## Your goal
Copy out all lines of the records in which the word "Figure" appears.
** Records supplied follows **
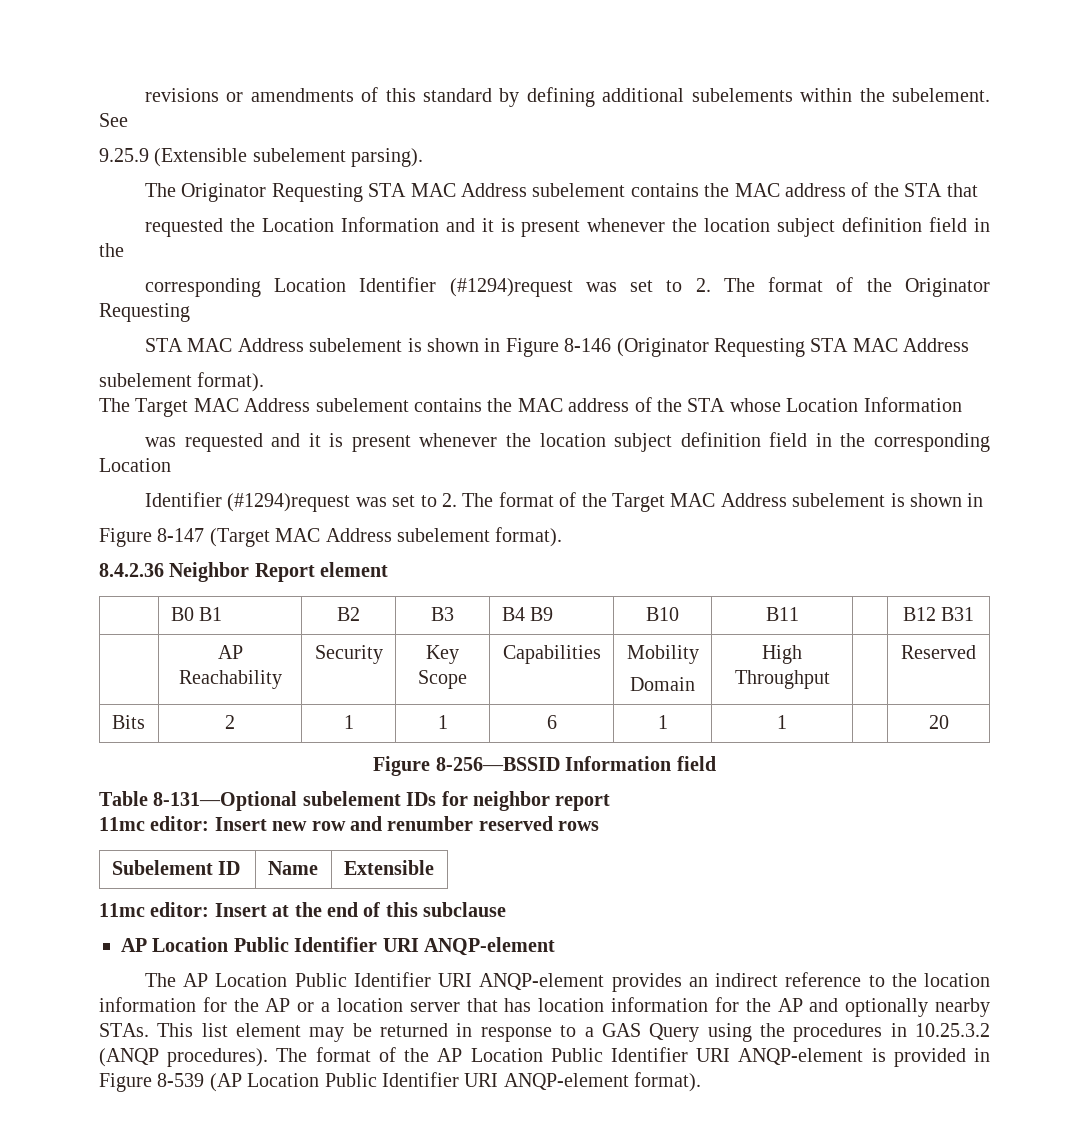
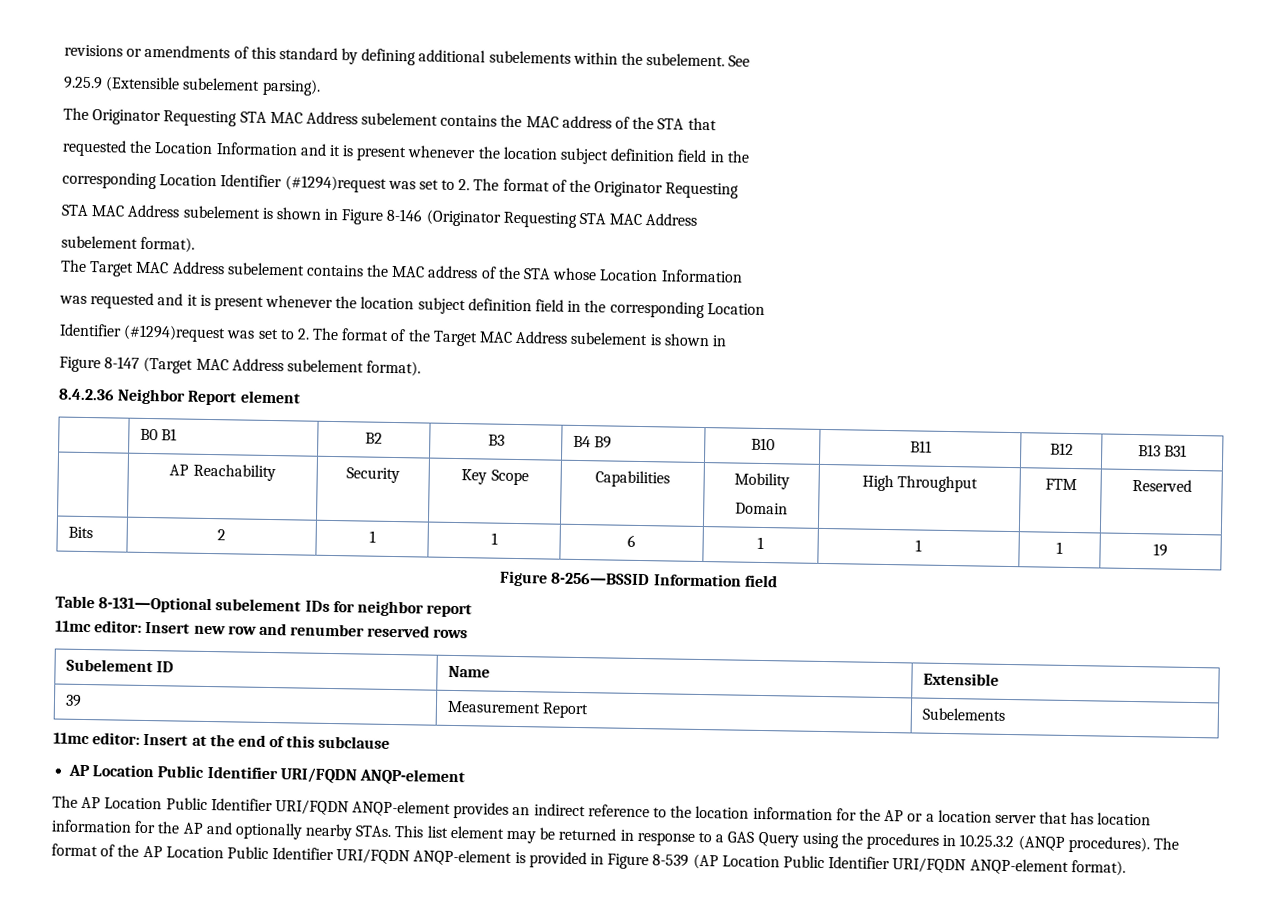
- | B0 B1 | B2 | B3 | B4 B9 | B10 | B11 | | B12 B31
+ | B0 B1 | B2 | B3 | B4 B9 | B10 | B11 | B12 | B13 B31
  | AP Reachability | Security | Key Scope | Capabilities | Mobility
- Domain | High Throughput | | Reserved
+ Domain | High Throughput | FTM | Reserved
- Bits | 2 | 1 | 1 | 6 | 1 | 1 | | 20
+ Bits | 2 | 1 | 1 | 6 | 1 | 1 | 1 | 19
+ 39 | Measurement Report | Subelements
  11mc editor: Insert at the end of this subclause
- AP Location Public Identifier URI ANQP-element
+ AP Location Public Identifier URI/FQDN ANQP-element
- The AP Location Public Identifier URI ANQP-element provides an indirect reference to the location information for the AP or a location server that has location information for the AP and optionally nearby STAs.
+ The AP Location Public Identifier URI/FQDN ANQP-element provides an indirect reference to the location information for the AP or a location server that has location information for the AP and optionally nearby STAs.
- The format of the AP Location Public Identifier URI ANQP-element is provided in Figure 8-539 (AP Location Public Identifier URI ANQP-element format).
+ The format of the AP Location Public Identifier URI/FQDN ANQP-element is provided in Figure 8-539 (AP Location Public Identifier URI/FQDN ANQP-element format).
** End of Records supplied **
## Expected answer
- The format of the AP Location Public Identifier URI ANQP-element is provided in Figure 8-539 (AP Location Public Identifier URI ANQP-element format).
+ The format of the AP Location Public Identifier URI/FQDN ANQP-element is provided in Figure 8-539 (AP Location Public Identifier URI/FQDN ANQP-element format).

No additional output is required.